Data for analysis: Begin

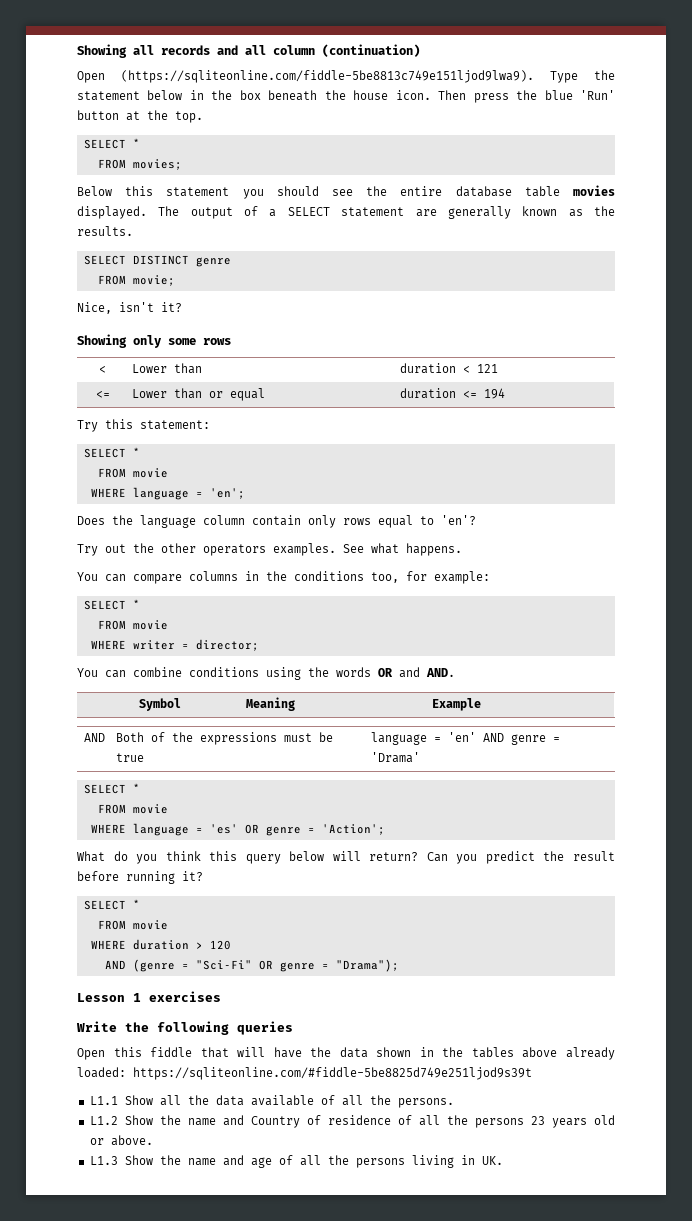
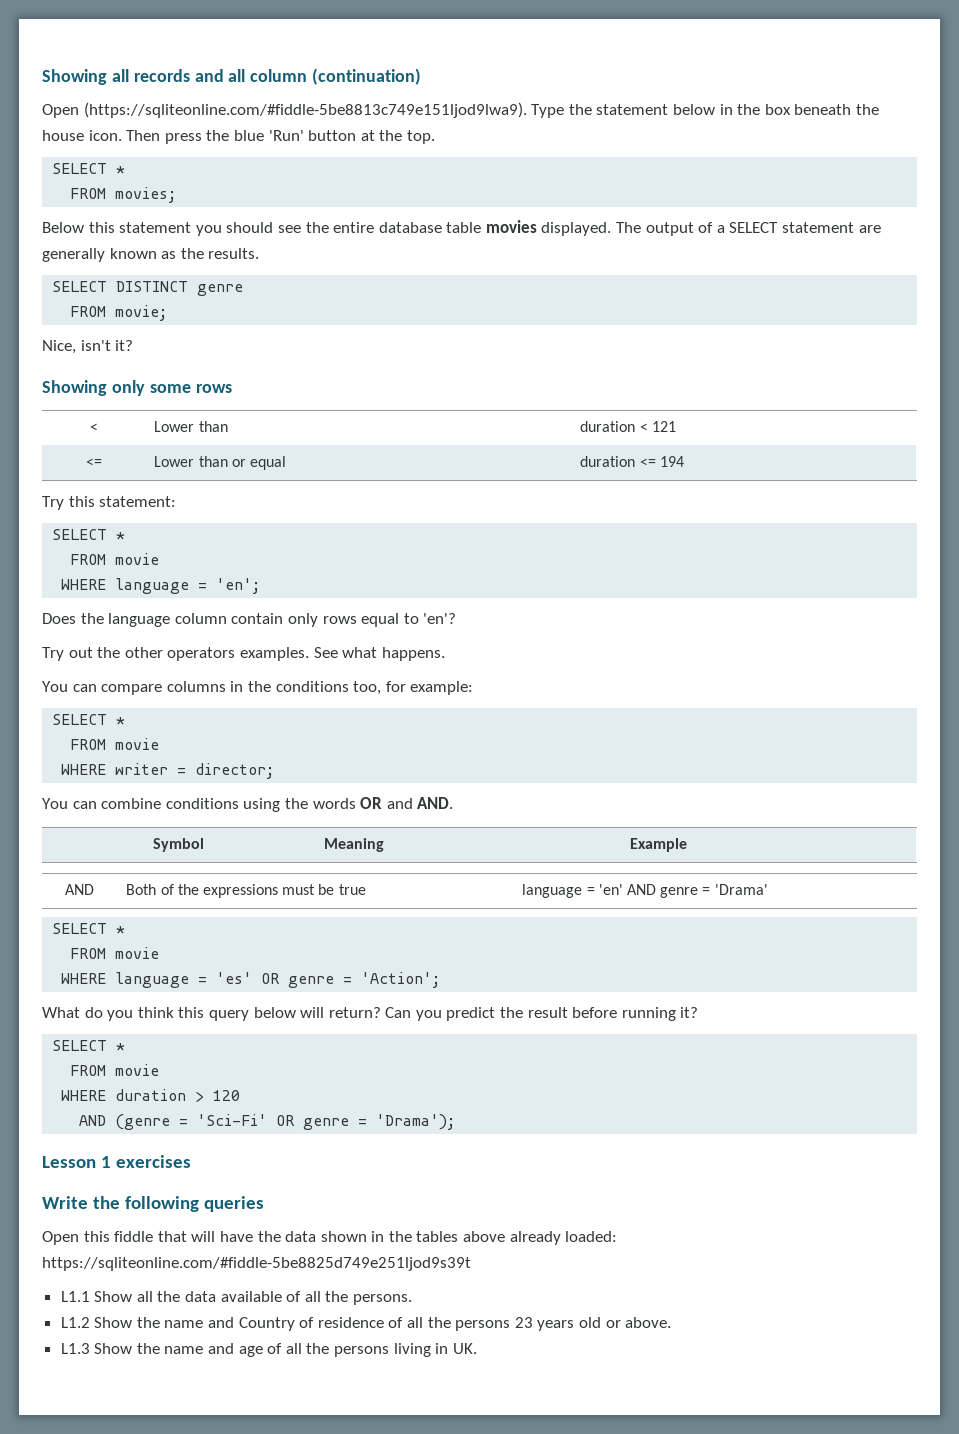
[121,70,534,83] (https://sqliteonline.com/fiddle-5be8813c749e151ljod9lwa9). -> [83,102,527,118] (https://sqliteonline.com/#fiddle-5be8813c749e151ljod9lwa9).
[195,959,399,972] "Sci-Fi" OR genre = "Drama"); -> [197,1114,456,1130] 'Sci-Fi' OR genre = 'Drama');

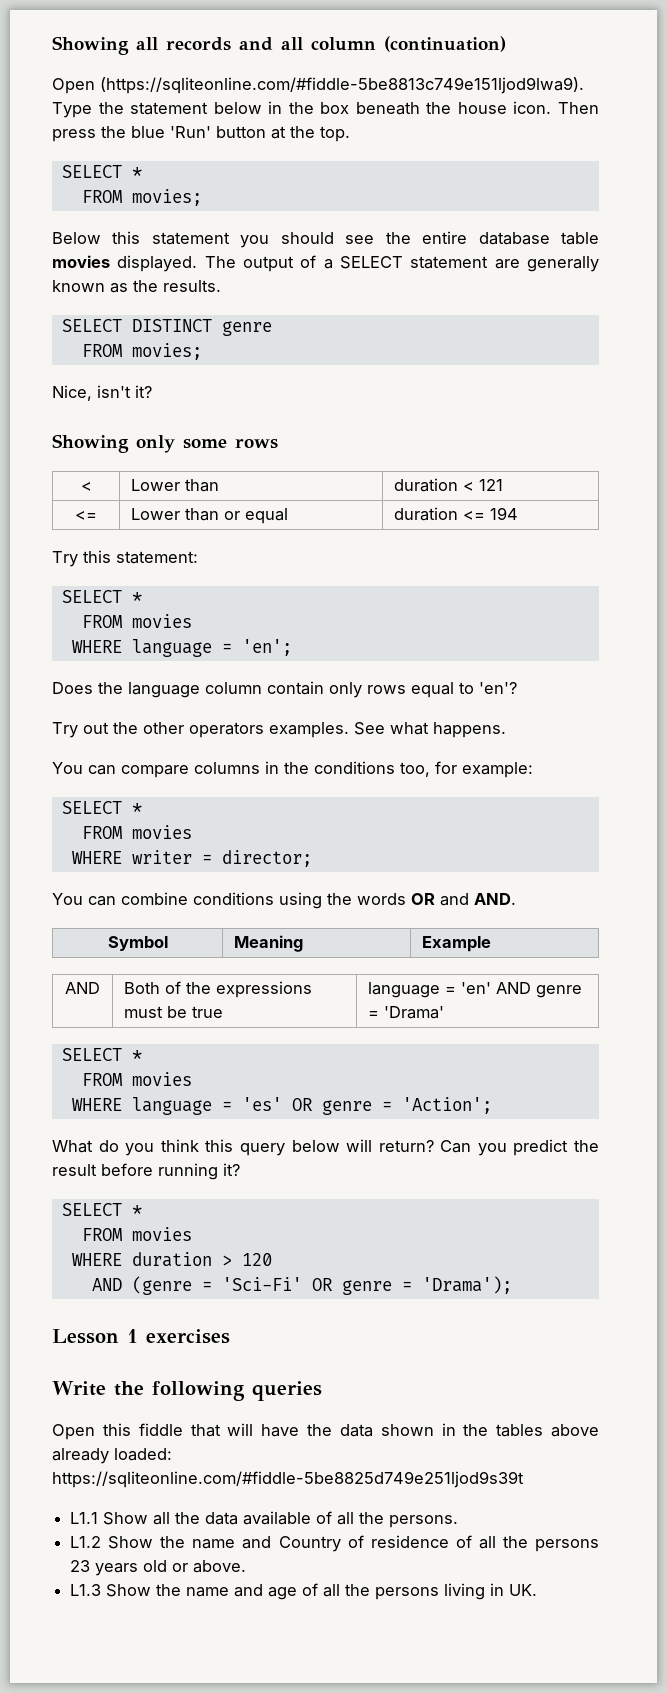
[115,305,168,321] movie; -> [131,343,202,360] movies;
[115,553,160,565] movie -> [131,614,192,628] movies
[115,738,160,750] movie -> [131,825,192,839] movies
[115,947,160,959] movie -> [131,1072,192,1086] movies
[115,1064,160,1076] movie -> [131,1227,192,1241] movies

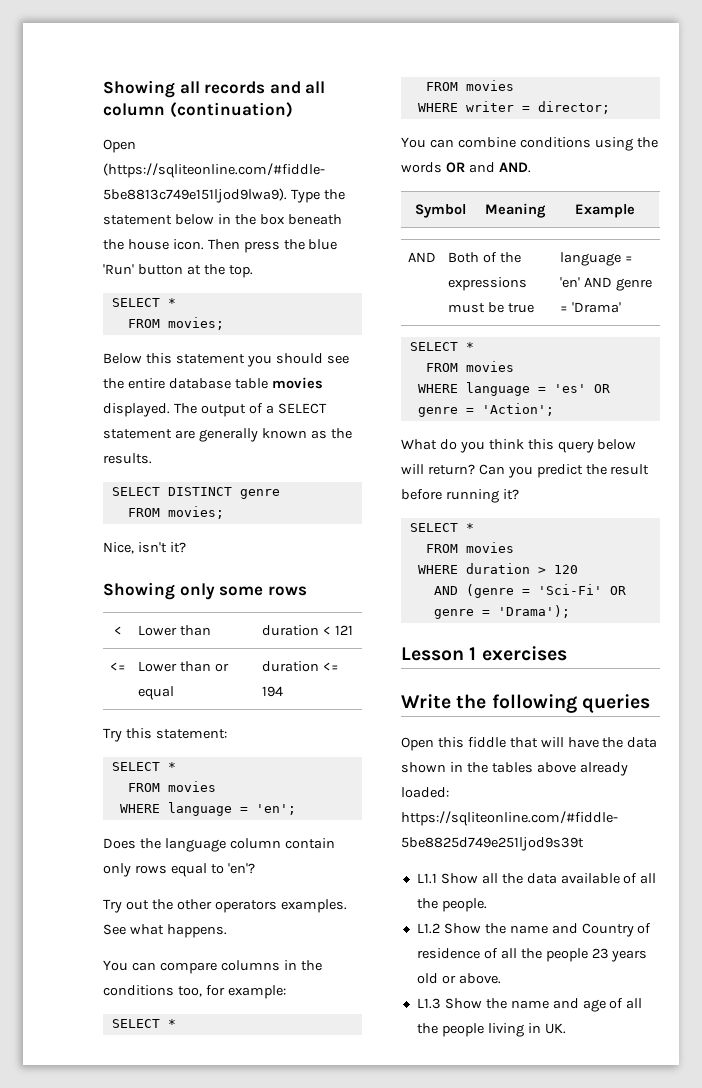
[389,1515,459,1528] persons. -> [441,898,487,912] people.
[535,1539,599,1552] persons -> [545,948,588,962] people
[375,1587,440,1600] persons -> [441,1023,484,1037] people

Data for analysis: End

* **Your objective**
Repeat the data word for word, minus any pictures.

* **Written response**
[121,70,534,83] (https://sqliteonline.com/fiddle-5be8813c749e151ljod9lwa9). -> [83,102,527,118] (https://sqliteonline.com/#fiddle-5be8813c749e151ljod9lwa9).
[195,959,399,972] "Sci-Fi" OR genre = "Drama"); -> [197,1114,456,1130] 'Sci-Fi' OR genre = 'Drama');

[115,305,168,321] movie; -> [131,343,202,360] movies;
[115,553,160,565] movie -> [131,614,192,628] movies
[115,738,160,750] movie -> [131,825,192,839] movies
[115,947,160,959] movie -> [131,1072,192,1086] movies
[115,1064,160,1076] movie -> [131,1227,192,1241] movies

[389,1515,459,1528] persons. -> [441,898,487,912] people.
[535,1539,599,1552] persons -> [545,948,588,962] people
[375,1587,440,1600] persons -> [441,1023,484,1037] people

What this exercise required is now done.